▸ **SUPPLIED DATA**

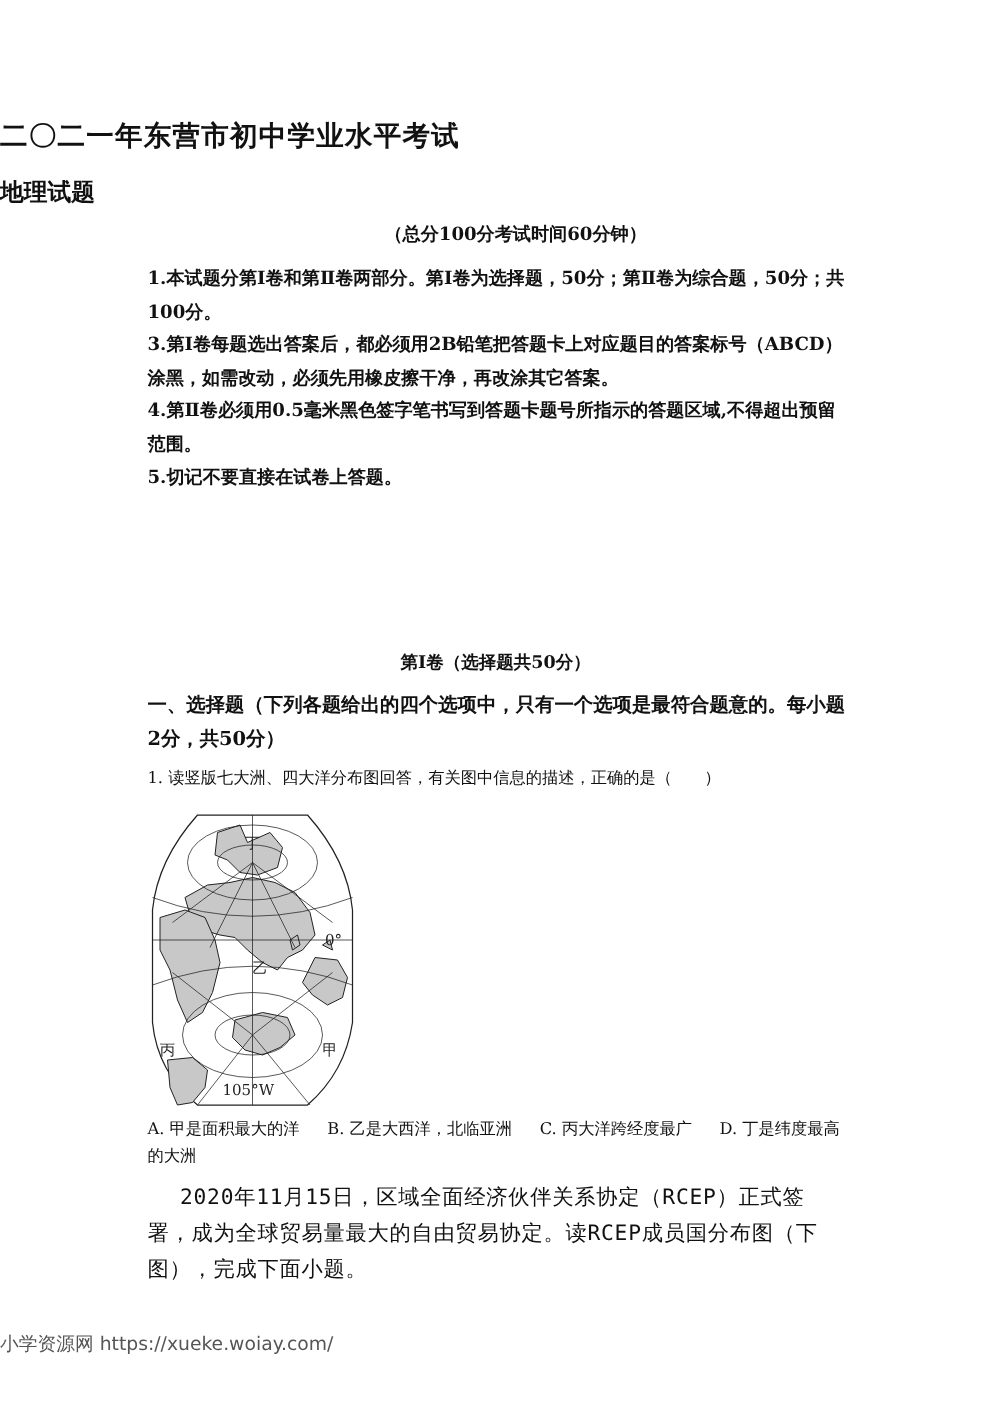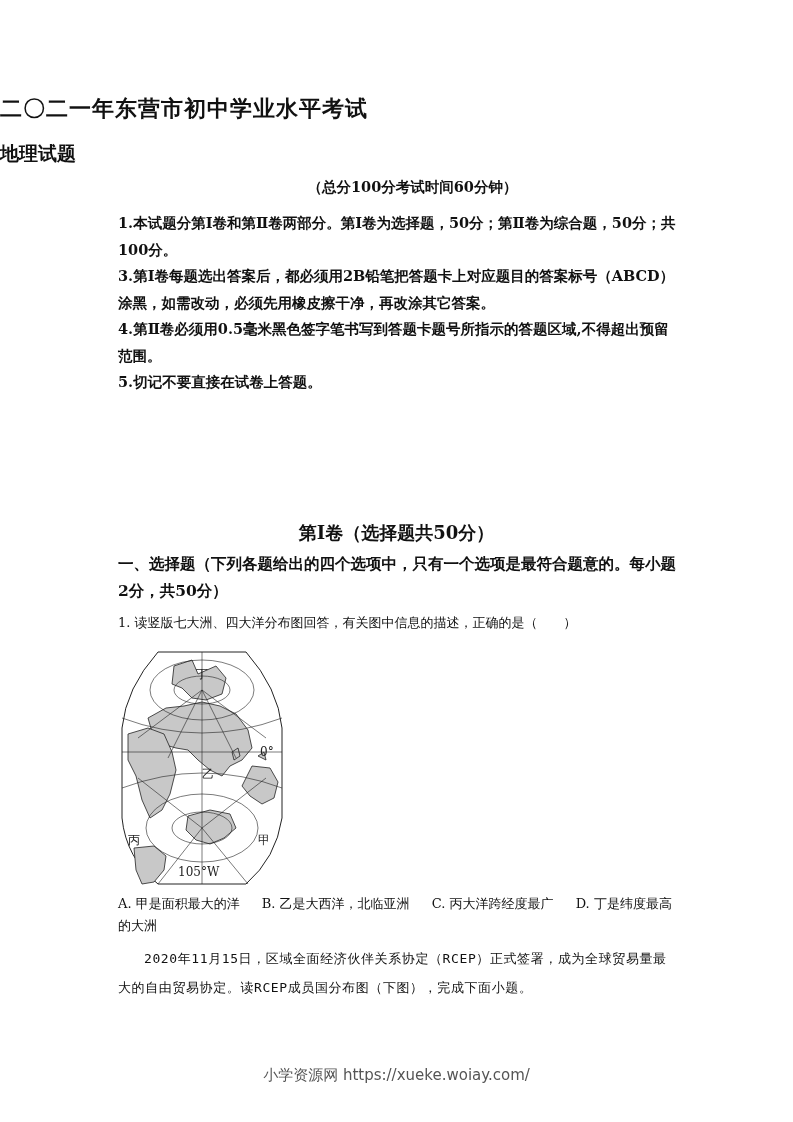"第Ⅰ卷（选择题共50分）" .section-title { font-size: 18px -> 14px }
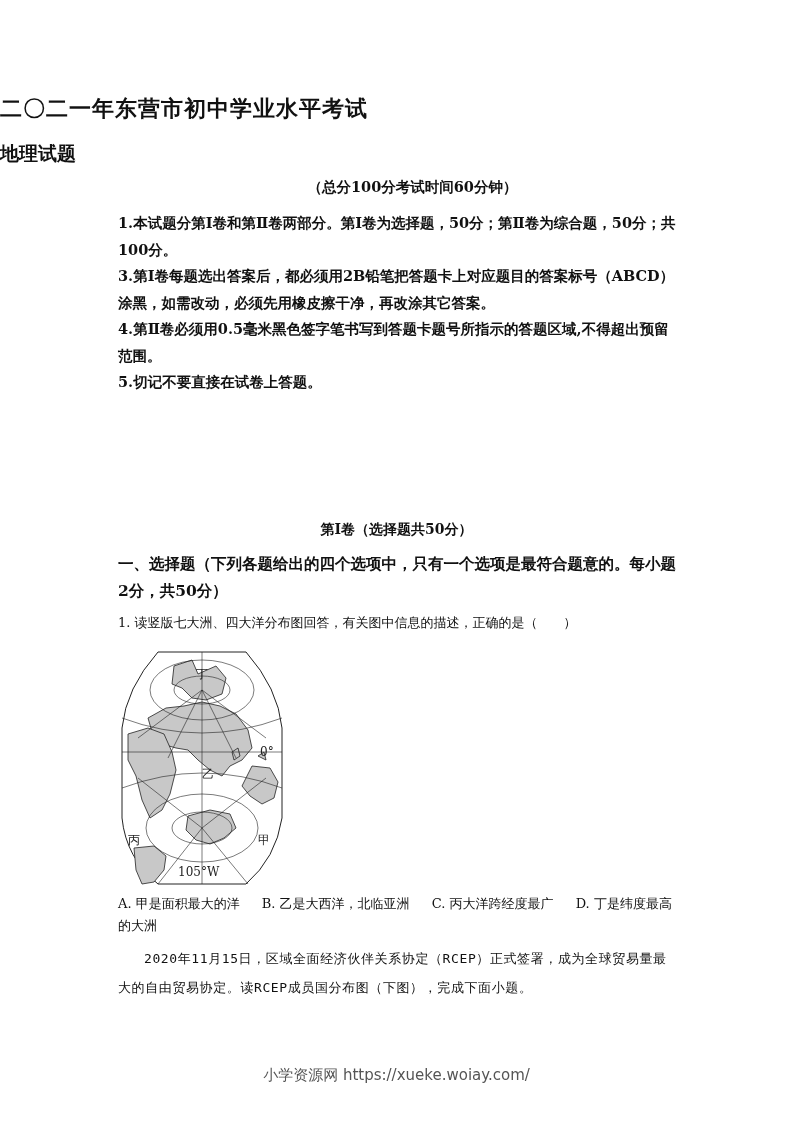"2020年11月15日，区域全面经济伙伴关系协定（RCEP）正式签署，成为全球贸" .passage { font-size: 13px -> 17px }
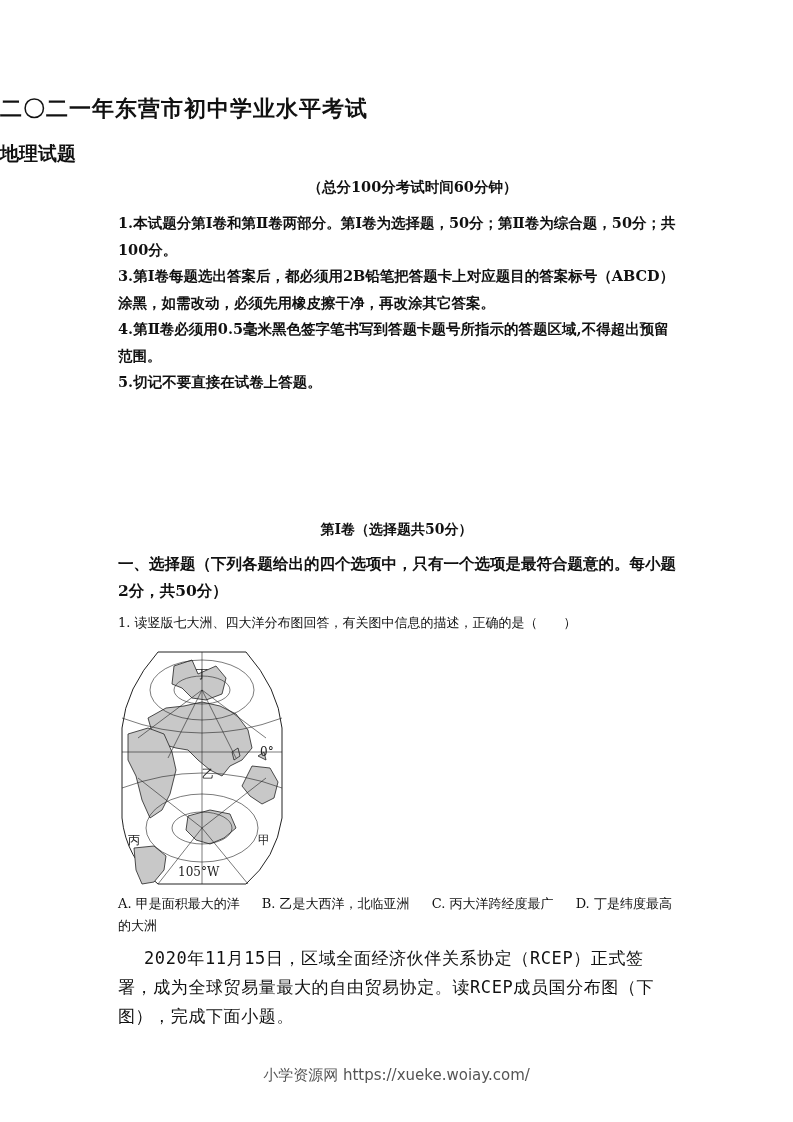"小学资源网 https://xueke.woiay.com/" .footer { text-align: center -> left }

--

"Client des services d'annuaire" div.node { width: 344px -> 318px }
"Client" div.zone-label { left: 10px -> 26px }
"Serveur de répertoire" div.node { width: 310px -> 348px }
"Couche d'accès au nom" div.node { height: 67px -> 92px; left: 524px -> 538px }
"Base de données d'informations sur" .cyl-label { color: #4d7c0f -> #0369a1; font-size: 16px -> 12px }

▸ **WORK INSTRUCTION**
Among the entries above, copy exactly the stretch from the line holding "font-size: 18px ->" through the line holding "text-align: center ->", leaving out any pictures.

▸ **RESULT BELOW**
"第Ⅰ卷（选择题共50分）" .section-title { font-size: 18px -> 14px }
"2020年11月15日，区域全面经济伙伴关系协定（RCEP）正式签署，成为全球贸" .passage { font-size: 13px -> 17px }
"小学资源网 https://xueke.woiay.com/" .footer { text-align: center -> left }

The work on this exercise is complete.